Back To The Airport
I took my parents to the airport this morning. Of course, no matter how reasonable the flight time sounds at the time of booking, by the time you factor in the excessively premature check-in times and the time taken to get to the airport in whatever godforsaken hamlet they are located in, far from their alleged city, you always have to get up early.
Kansai Airport, unusually, is located on a large rectangular artificial island in the middle of Osaka Bay. To get there involves travelling to the coast, then crossing a four kilometre bridge to the island. It’s time consuming and expensive, but it’s still a lot better than, for example, Charleroi “Brussels South” airport, so far from Brussels that it’s practically in France. That’s just as well, because it’s the fifth time in a month that I’ve been to Kansai Airport.

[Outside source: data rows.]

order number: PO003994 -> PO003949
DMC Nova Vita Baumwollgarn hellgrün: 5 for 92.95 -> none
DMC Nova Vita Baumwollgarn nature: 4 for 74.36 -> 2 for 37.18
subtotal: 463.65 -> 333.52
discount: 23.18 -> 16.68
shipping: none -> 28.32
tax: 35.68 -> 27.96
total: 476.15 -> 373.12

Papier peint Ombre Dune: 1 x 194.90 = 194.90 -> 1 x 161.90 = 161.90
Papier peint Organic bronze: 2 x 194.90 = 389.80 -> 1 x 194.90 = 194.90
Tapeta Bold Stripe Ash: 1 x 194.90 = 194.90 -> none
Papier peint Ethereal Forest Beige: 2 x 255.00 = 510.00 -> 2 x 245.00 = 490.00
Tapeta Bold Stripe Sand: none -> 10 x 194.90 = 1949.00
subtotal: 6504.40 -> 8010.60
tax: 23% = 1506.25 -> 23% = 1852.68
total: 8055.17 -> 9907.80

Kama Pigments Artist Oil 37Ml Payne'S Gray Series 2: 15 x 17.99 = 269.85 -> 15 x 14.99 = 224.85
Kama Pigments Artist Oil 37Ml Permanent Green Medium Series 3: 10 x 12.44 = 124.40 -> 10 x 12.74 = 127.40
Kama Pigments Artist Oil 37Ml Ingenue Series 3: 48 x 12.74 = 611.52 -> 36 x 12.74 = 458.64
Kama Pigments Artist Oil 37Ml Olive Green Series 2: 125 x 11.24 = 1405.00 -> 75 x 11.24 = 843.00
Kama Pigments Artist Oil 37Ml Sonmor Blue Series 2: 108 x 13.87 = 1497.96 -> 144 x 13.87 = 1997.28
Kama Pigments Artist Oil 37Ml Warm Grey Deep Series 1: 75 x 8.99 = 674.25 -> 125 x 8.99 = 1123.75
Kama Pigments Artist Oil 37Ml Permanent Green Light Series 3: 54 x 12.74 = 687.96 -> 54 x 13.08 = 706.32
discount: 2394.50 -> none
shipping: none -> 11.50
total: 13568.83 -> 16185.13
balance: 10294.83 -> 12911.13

Fortunately, the taxi driver didn’t get lost, the train arrived on time, and check-in went smoothly, so it wasn’t too bad. My parents seemed to get through the security check without being dragged aside for an intrusive search, so it looked as though everything went well. Besides, once you’ve checked your luggage, you can be pretty confident that you’ll be getting on the plane. I hope these upcoming passenger evaluation databases aren’t too effective, though. If they read my website, they might decide that I’m a troublemaker and put me in for the “special” service every time!
As I was going all the way out to the airport, I decided to stop in at Rinku Town (on the landward side of the long bridge) on the way back, and visit some of the outlet shops to pick up some cheap clothes. I was looking for some new trousers, and I found a good pair, as it happens.
But the shops didn’t open until 10am, which left me with an hour to kill before then. I sat on the beach eating onigiri (rice balls) from Family Mart (a convenience store) and finishing off the book I was reading. I say beach, and so do they—Marble Beach—but it’s fairly unconvincing as beaches go. The area around Rinku Town is reclaimed/artificially created land—the geometric lines of the coast give that away—and the beach is equally unnatural. It’s covered in white and grey pebbles, which wouldn’t look out of place themselves apart from their colour and the fact that the pebble layer is only one or two pebbles deep. Underneath it is concrete, dirt, earth, or something similar.
And they have loudspeakers along the beachfront which strike up every quarter hour with an exhortation not to litter the area, behave antisocially, kill the other people there, or something like that. The thing is, I couldn’t catch what was being said, because the speakers were so loud that I could hear the speaker two metres away, and the ones a hundred metres away on each side, and the ones a hundred metres beyond those, all delayed by different amounts as the sound travelled from the speakers to my ears. It was incomprehensible, like those tests for deafness where the subjects’ voices are played back delayed to confuse them (the deaf, you see, are not confused). If they would only turn the volume down by about 80%, it would be comprehensible and unobtrusive. Or how about just a discreet sign? Or even—and I’m being really radical here—treat people like responsible individuals who can work these things out for themselves. After all, the antisocial people who do litter are unlikely to be shamed into submission by a recorded announcement, even at 150dB. But this is Japan, so everything has to be loud. I’m convinced that the loudspeaker was the most deleterious invention ever to be introduced here, even worse than concrete or pachinko.